Una razón para conservar el concepto en secreto fue también la otra candidatura suiza del cantón del Valais, el otro gran cantón alpino suizo. “No quisimos divulgar al competidor nuestras informaciones, elaboradas con gran esmero”, afirma. El plazo para presentar las candidaturas era hasta mediados de diciembre.

“Fuerte presencia del todo el gobierno grisonés”

 “Trabajamos muy duro, pues creíamos que teníamos muchas posibilidades”, dice Parolini para explicar las razones de la campaña gubernamental en favor de la candidatura olímpica grisona.

 

Indica que la mesa redonda en la que participaron solo miembros del gobierno cantonal no es un procedimiento inhabitual. “El gobierno ya ha tenido apariciones semejantes en este tipo de citas. El moderador y el público han ejercido el papel de opositores al presentar sus cuestiones críticas sobre un tema determinado”.

 

A su juicio, el compromiso que el gobierno mostró sobre el asunto no fue desproporcionado. “Estuvimos siempre en diálogo con el pueblo y finalmente éste expresó su voluntad en la votación. Una decisión que evidentemente aceptamos por completo”.

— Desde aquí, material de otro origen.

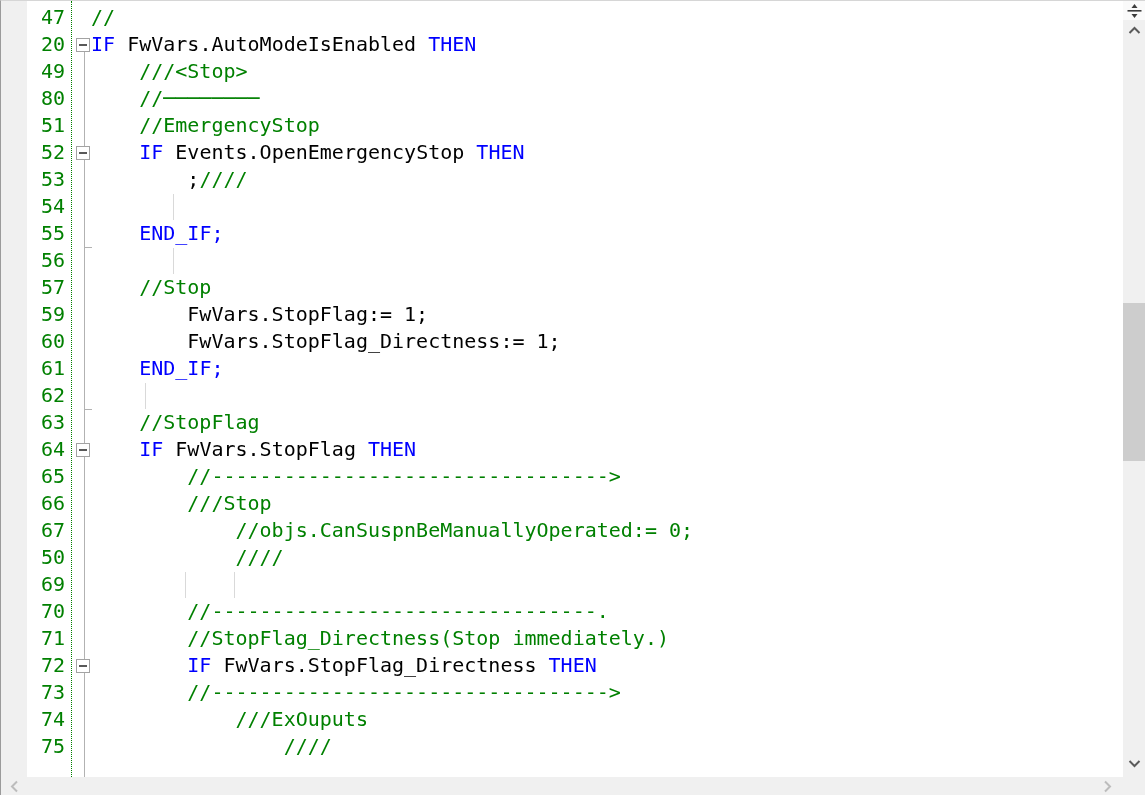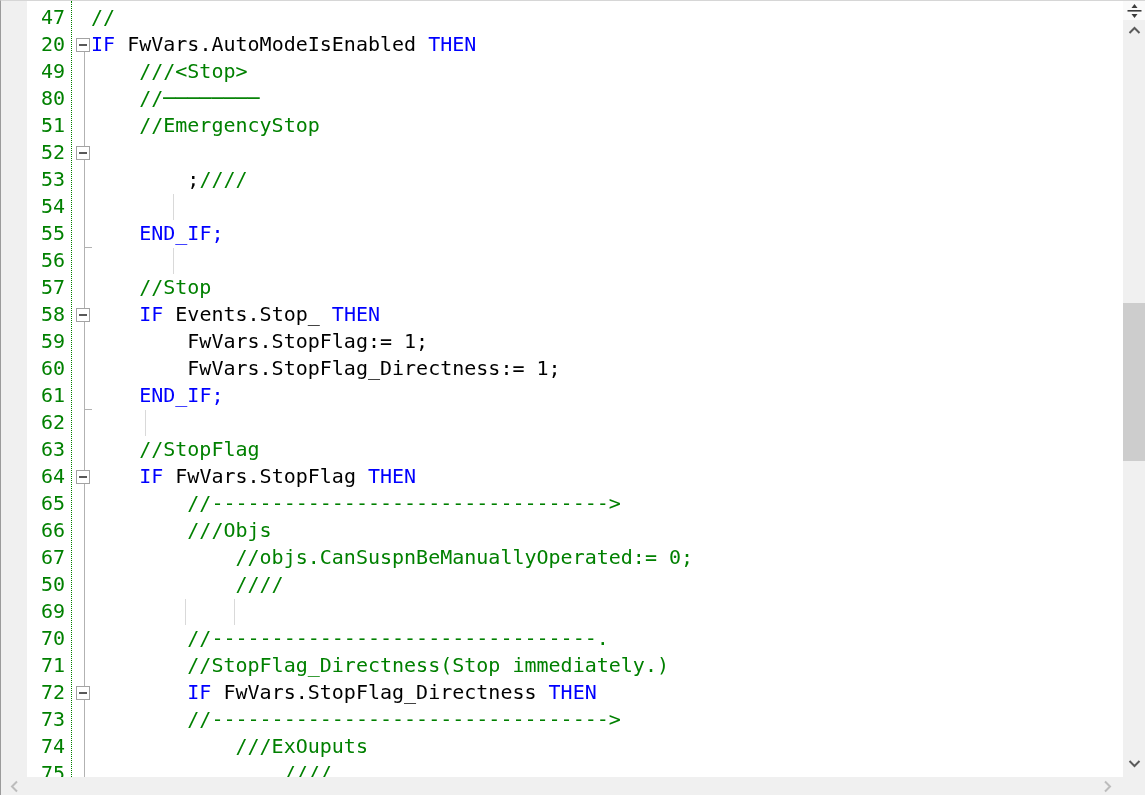"IF Events.OpenEmergencyStop THEN" span.code { html: none -> <span><span> </span><span>IF</span><span> Events.OpenEmergencyStop </span><span>THEN</span></span> }
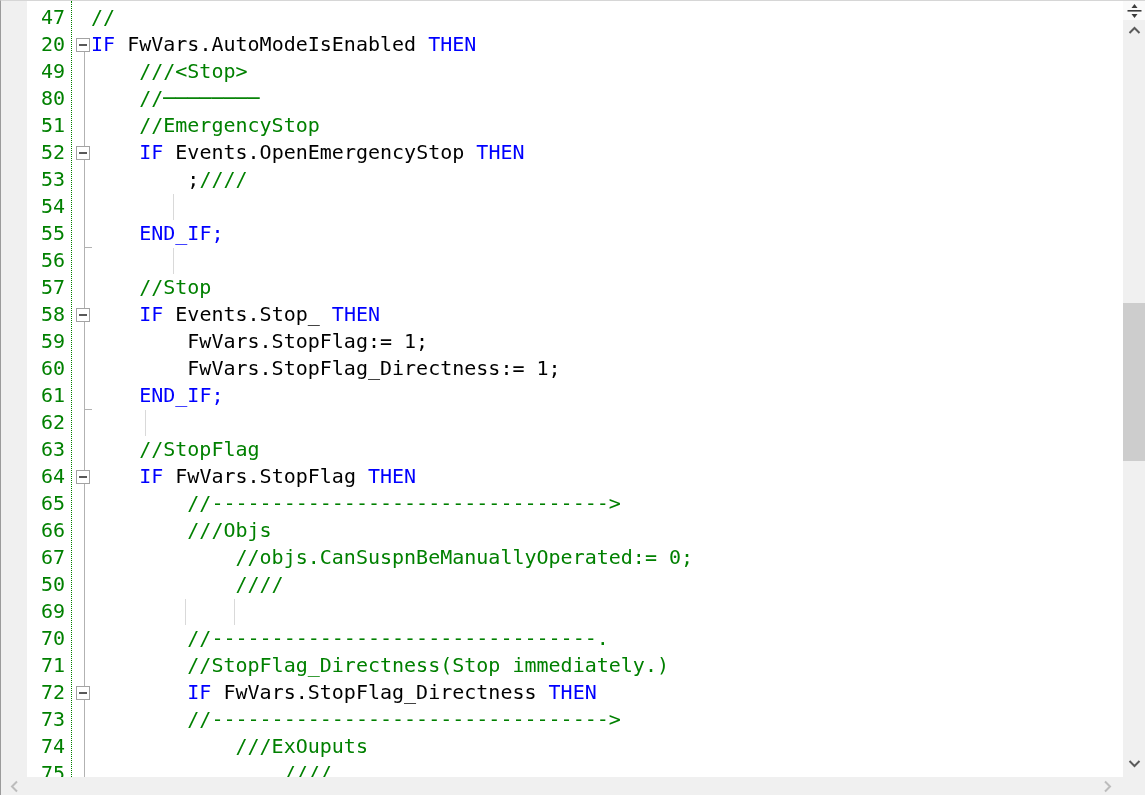"58" div.row { html: <div><span>58</span><span></span><span><span> </span><span>IF</span><span> Events.Stop_ </span><span>THEN</span></span></div> -> none }
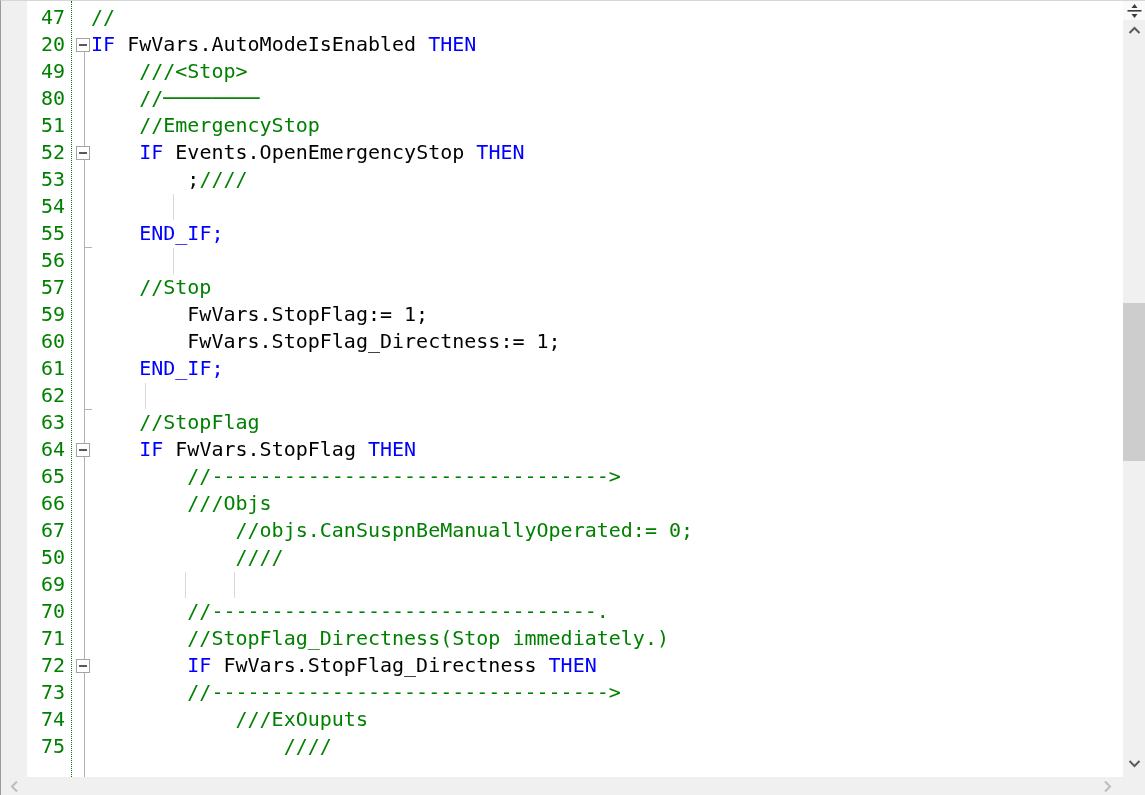"///Objs" span.t-c { text: ///Objs -> ///Stop }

Un punto de vista que comparte el profesor de Derecho Andreas Glaser. “La votación popular tuvo su típico efecto correccional en el buen momento e impidió que se invirtiera más tiempo y dinero en un asunto que no tenía ningún nivel de aceptación ciudadana”. El resultado muestra que en los Grisones, las decisiones de la democracia directa pueden hacer caer un proyecto apoyado por el propio gobierno y los círculos económicos.

Pero para Glaser, esta historia puso en evidencia otro problema: “La representación no funcionó correctamente”. Fue evidente que el pueblo no se sintió representado por sus elegidos en el gobierno y en el parlamento, pues los diputados también aceptaron el proyecto”.

¿Por qué esa fosa? Según Andreas Glaser, esto puede producirse a causa del sistema de elección por mayoría del parlamento grisonés. Este modelo provoca críticas porque el número de votos favorece a los grandes partidos y reduce las posibilidades de los pequeños para obtener un curul.